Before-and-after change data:
────────────────────

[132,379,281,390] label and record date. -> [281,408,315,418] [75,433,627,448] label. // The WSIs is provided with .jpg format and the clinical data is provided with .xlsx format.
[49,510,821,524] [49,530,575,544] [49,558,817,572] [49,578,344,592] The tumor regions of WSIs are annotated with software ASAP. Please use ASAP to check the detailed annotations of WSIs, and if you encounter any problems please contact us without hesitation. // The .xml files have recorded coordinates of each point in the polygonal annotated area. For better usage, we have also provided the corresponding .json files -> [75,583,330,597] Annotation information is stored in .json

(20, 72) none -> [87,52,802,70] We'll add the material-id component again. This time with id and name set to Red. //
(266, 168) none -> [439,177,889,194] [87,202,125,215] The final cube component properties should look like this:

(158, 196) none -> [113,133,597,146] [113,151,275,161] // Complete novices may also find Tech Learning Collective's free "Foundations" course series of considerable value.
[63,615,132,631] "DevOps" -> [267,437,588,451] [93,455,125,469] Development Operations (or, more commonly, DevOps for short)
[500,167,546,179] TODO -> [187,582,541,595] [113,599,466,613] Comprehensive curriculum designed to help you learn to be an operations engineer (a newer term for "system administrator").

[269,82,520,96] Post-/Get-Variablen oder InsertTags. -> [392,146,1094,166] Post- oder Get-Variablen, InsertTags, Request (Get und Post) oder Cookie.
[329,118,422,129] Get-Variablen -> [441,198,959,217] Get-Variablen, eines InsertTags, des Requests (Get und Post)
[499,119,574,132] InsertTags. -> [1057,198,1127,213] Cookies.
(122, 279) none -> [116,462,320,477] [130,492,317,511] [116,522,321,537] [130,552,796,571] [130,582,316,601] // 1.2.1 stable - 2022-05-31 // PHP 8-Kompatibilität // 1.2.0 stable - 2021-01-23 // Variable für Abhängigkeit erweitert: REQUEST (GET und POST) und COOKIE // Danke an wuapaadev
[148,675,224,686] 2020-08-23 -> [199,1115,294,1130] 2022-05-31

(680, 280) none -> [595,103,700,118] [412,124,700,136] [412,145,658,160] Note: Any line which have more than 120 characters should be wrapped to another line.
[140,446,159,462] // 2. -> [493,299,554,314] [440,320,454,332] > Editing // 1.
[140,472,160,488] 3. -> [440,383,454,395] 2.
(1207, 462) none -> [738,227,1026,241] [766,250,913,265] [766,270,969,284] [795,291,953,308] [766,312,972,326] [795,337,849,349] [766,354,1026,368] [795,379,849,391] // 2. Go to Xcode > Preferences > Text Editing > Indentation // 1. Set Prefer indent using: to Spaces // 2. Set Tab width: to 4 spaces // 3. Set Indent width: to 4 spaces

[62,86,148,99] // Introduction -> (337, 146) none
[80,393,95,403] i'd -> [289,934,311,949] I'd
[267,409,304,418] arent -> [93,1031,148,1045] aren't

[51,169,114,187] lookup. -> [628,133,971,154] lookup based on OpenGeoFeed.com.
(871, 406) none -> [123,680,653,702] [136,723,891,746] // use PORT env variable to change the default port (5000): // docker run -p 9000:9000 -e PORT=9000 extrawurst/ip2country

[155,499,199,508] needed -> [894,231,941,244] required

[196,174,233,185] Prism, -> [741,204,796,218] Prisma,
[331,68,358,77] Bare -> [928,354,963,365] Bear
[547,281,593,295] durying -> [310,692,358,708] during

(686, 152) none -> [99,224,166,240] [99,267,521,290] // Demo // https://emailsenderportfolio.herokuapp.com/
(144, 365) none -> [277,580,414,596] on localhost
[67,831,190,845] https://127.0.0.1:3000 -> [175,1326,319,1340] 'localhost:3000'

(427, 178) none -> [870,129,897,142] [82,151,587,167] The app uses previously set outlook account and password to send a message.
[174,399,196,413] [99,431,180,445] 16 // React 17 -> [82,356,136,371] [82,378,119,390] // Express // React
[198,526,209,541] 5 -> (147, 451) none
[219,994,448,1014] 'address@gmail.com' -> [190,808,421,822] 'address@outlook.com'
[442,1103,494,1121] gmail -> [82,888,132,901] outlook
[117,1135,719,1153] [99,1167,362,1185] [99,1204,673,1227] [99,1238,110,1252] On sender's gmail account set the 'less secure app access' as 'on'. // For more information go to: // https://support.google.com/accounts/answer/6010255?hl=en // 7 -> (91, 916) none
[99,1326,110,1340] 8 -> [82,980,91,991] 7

────────────────────

PROBLEM STATEMENT: Output, from the data above, the lines from the line with "(20, 72) none" to the line with "DevOps for short)" exactly as they stand, both ends included and nothing else.

SOLUTION:
(20, 72) none -> [87,52,802,70] We'll add the material-id component again. This time with id and name set to Red. //
(266, 168) none -> [439,177,889,194] [87,202,125,215] The final cube component properties should look like this:

(158, 196) none -> [113,133,597,146] [113,151,275,161] // Complete novices may also find Tech Learning Collective's free "Foundations" course series of considerable value.
[63,615,132,631] "DevOps" -> [267,437,588,451] [93,455,125,469] Development Operations (or, more commonly, DevOps for short)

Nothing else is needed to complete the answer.